While a pair of Dieder Drogba goals put a serious dent in Arsenal’s titles chances, Easter’s earlier clash of the titans, a 3-0 home victory for Manchester United over Liverpool, will make highlight-reels across the globe not so much for the heroics of Wes Brown, Cristiano Ronaldo or Nani, but rather for the ill-advised protest that led to the sending off of the visitors’ Javier Mascherano. “A dismissal which could be attributed not so much to arrogance,” insisted the Independent’s James Lawton, “as relentless stupidity.”

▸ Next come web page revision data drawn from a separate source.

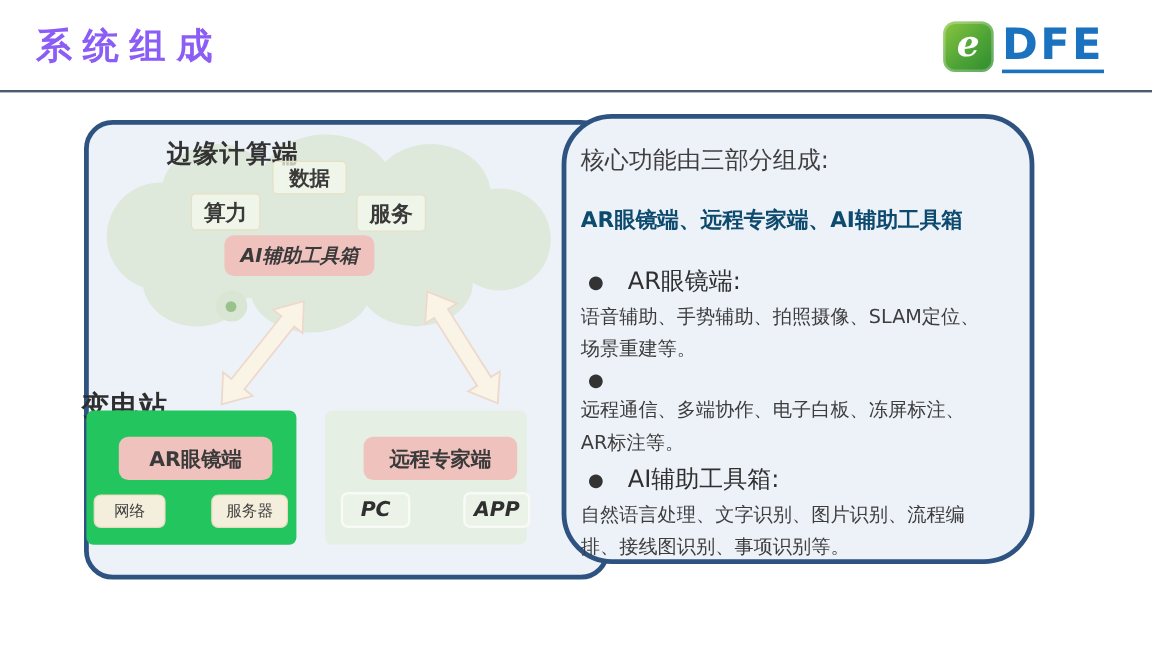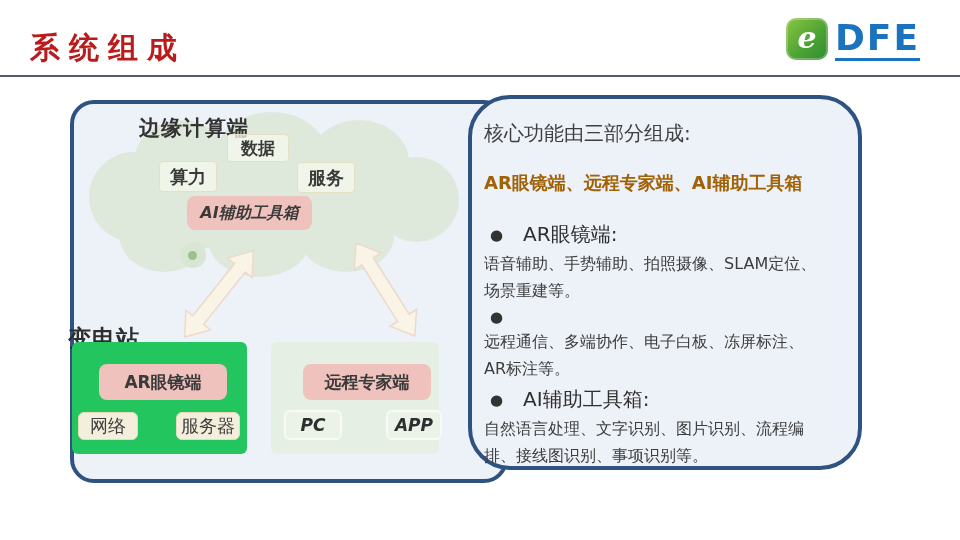"系统组成" .slide-title { color: #b91c1c -> #8b5cf6; top: 28px -> 18px }
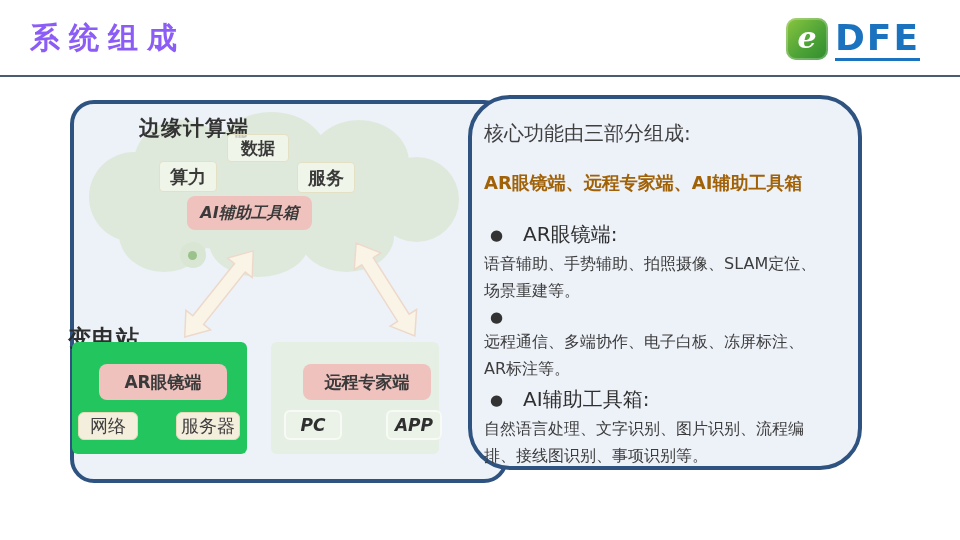"AR眼镜端、远程专家端、AI辅助工具箱" .rp-summary { color: #a16207 -> #0c4a6e }
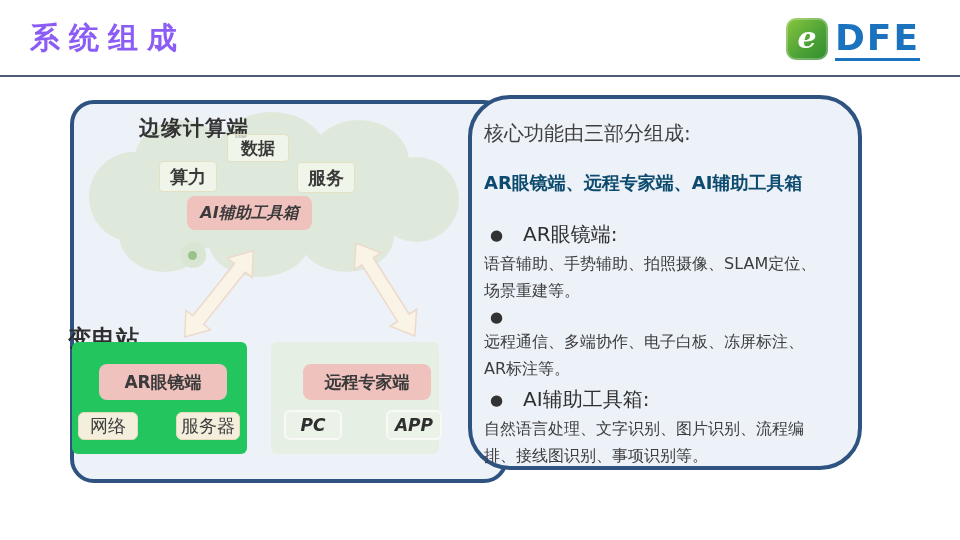"网络" .chip { font-size: 18px -> 13px }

Javier Mascherano is rated as £17m worth of hard professional acumen. He is supposed to hold the keys of Liverpool’s defence. He persuaded his manager, Rafa Benitez, that his permanent signing was crucial enough to risk everything in its pursuit. Right now, though, you wouldn’t trust him to guide a pub team through a tumultuous Sunday morning. You wouldn’t back him to preserve peace at the Last Supper.

Mascherano took us to the heart of football’s latest public relations nightmare: how long can the authorities agonise over their free-falling reputation for maintaining even nominal respect for officials when players like Ashley Cole and now Mascherano make it so clear that they feel free to operate without a moment’s reflection on possible consequences?

From the moment Mascherano was booked for his 11th-minute foul on Paul Scholes, he conducted a non-stop attempt to influence Bennett whenever United committed a transgression. This was not infrequently, but the greatest certainty of all was that Mascherano was pushing ever closer to breaking point. This came, quite irrevocably, a minute before half-time when Liverpool’s Fernando Torres was booked for dissent.

Mascherano ran across the field to make his statement or, as Benitez would have it, ask his question. His eyes were wild. His face was filled with contempt. It was as though the Cole affair had never happened.

For the Football Association the point was being underlined in the most lurid colours. Anarchy was indeed marching through the first leg of what had been billed so extravagantly as Grand Slam Sunday “ and was doing rather more than represent the case for a serious review of existing disciplinary measures.